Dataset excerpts
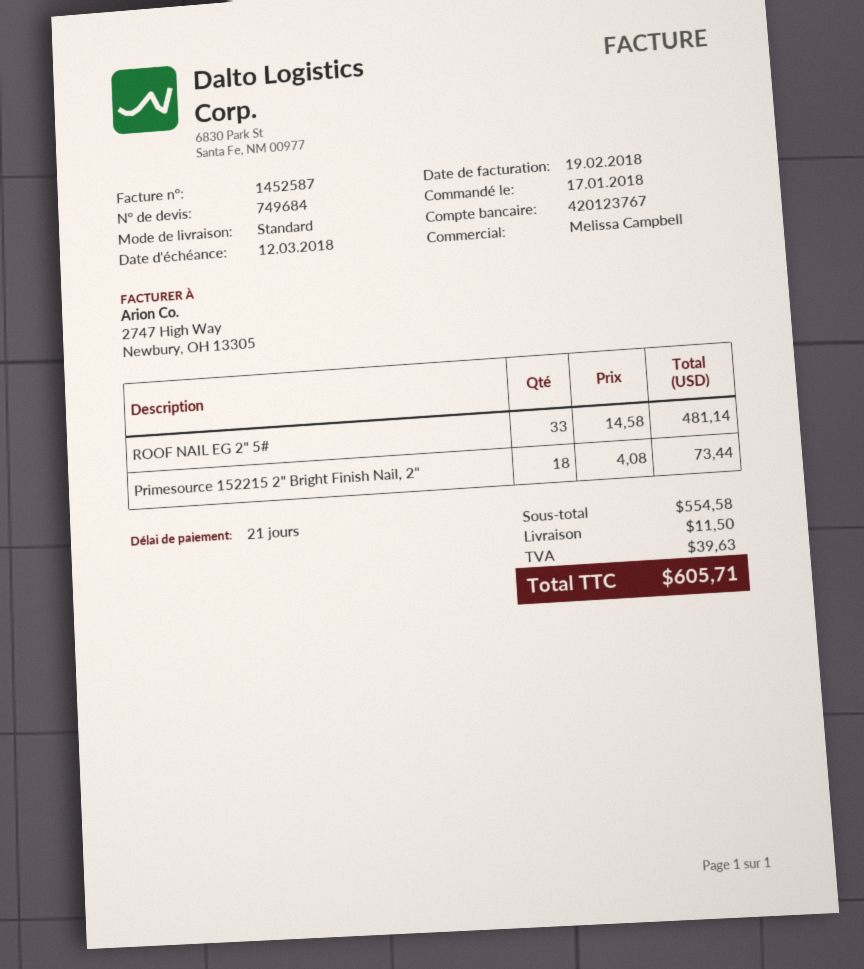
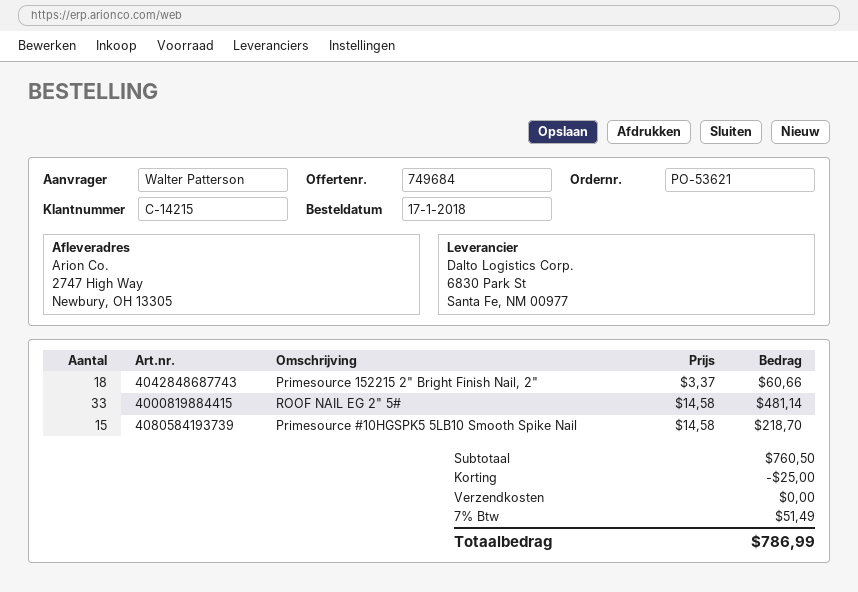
Primesource 152215 2" Bright Finish Nail, 2": 18 x 4.08 = 73.44 -> 18 x 3.37 = 60.66
Primesource #10HGSPK5 5LB10 Smooth Spike Nail: none -> 15 x 14.58 = 218.70
subtotal: 554.58 -> 760.50
discount: none -> 25.00
shipping: 11.50 -> 0.00
tax: 39.63 -> 51.49
total: 605.71 -> 786.99

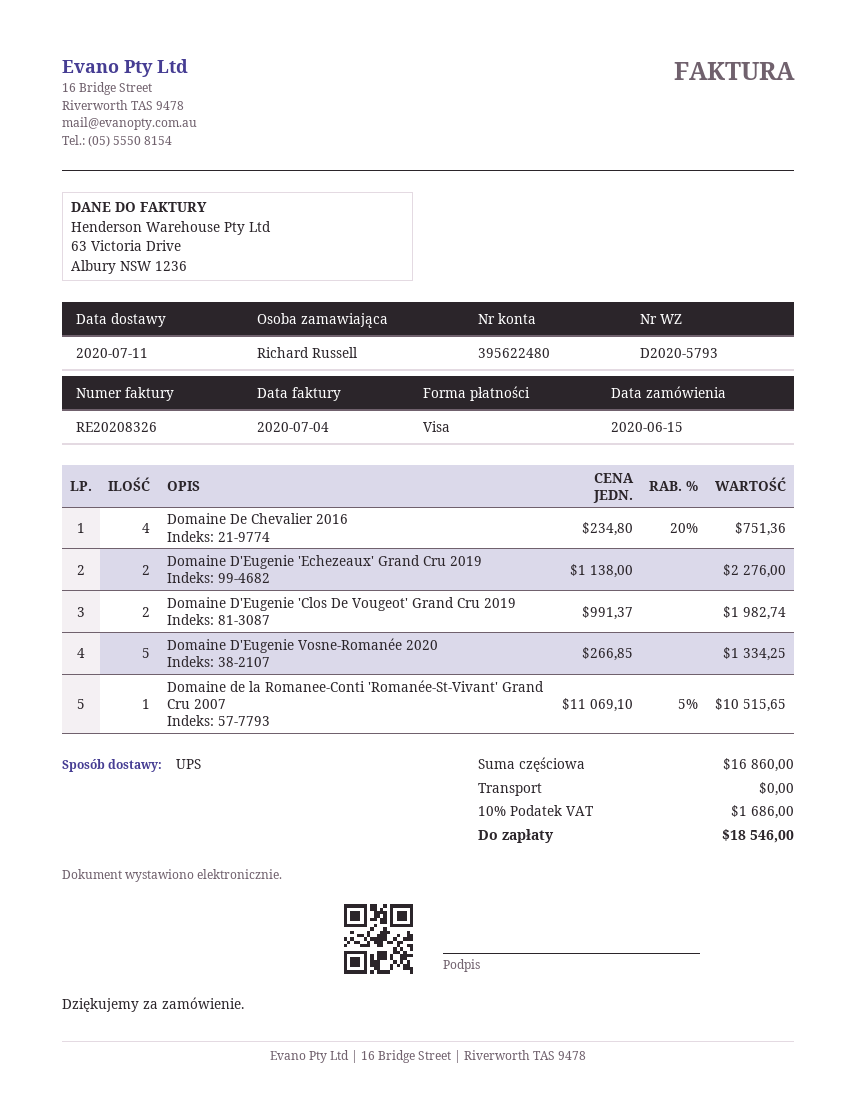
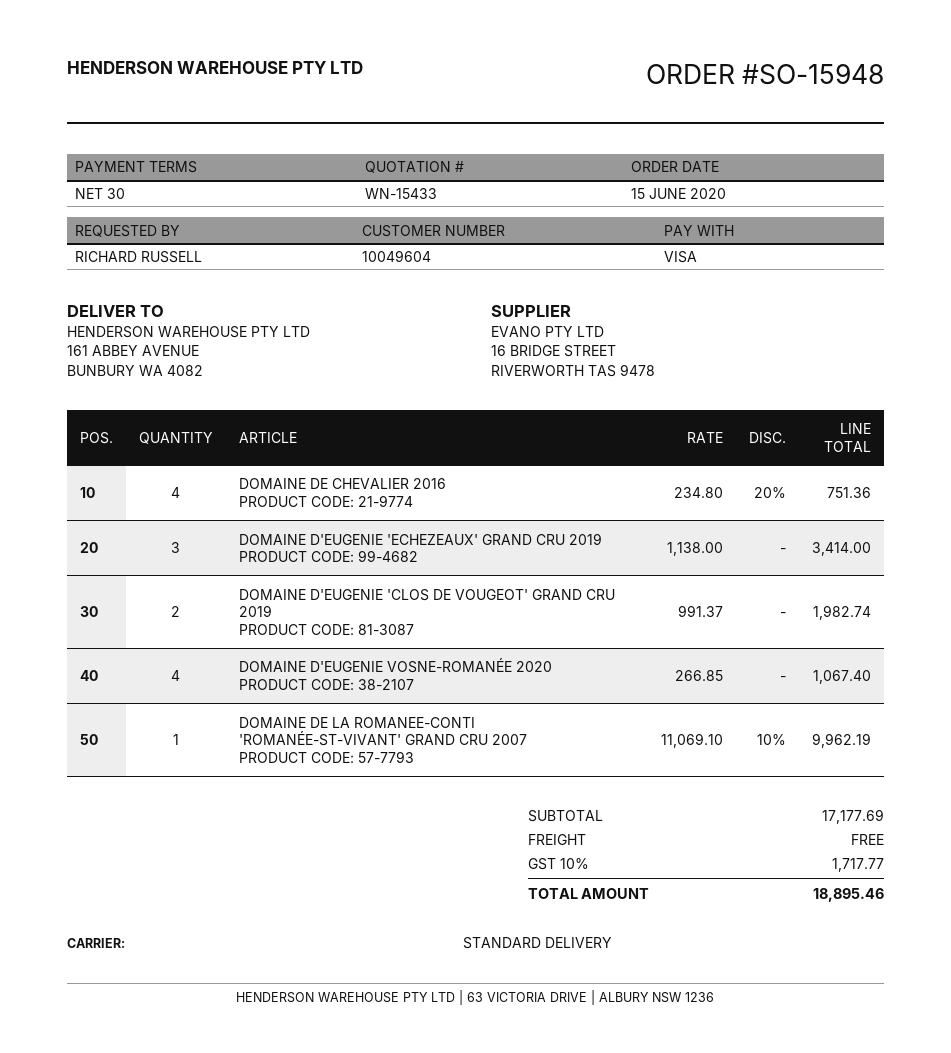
shipping method: UPS -> standard
Domaine D'Eugenie 'Echezeaux' Grand Cru 2019: 2 x 1138.00 = 2276.00 -> 3 x 1138.00 = 3414.00
Domaine D'Eugenie Vosne-Romanée 2020: 5 x 266.85 = 1334.25 -> 4 x 266.85 = 1067.40
Domaine de la Romanee-Conti 'Romanée-St-Vivant' Grand Cru 2007: 1 x 11069.10 - 5% = 10515.65 -> 1 x 11069.10 - 10% = 9962.19
subtotal: 16860.00 -> 17177.69
tax: 10% = 1686.00 -> 10% = 1717.77
total: 18546.00 -> 18895.46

** Exercise directions **
Would you give the data above again word for word, minus the pictures?

** Finished task **
Primesource 152215 2" Bright Finish Nail, 2": 18 x 4.08 = 73.44 -> 18 x 3.37 = 60.66
Primesource #10HGSPK5 5LB10 Smooth Spike Nail: none -> 15 x 14.58 = 218.70
subtotal: 554.58 -> 760.50
discount: none -> 25.00
shipping: 11.50 -> 0.00
tax: 39.63 -> 51.49
total: 605.71 -> 786.99

shipping method: UPS -> standard
Domaine D'Eugenie 'Echezeaux' Grand Cru 2019: 2 x 1138.00 = 2276.00 -> 3 x 1138.00 = 3414.00
Domaine D'Eugenie Vosne-Romanée 2020: 5 x 266.85 = 1334.25 -> 4 x 266.85 = 1067.40
Domaine de la Romanee-Conti 'Romanée-St-Vivant' Grand Cru 2007: 1 x 11069.10 - 5% = 10515.65 -> 1 x 11069.10 - 10% = 9962.19
subtotal: 16860.00 -> 17177.69
tax: 10% = 1686.00 -> 10% = 1717.77
total: 18546.00 -> 18895.46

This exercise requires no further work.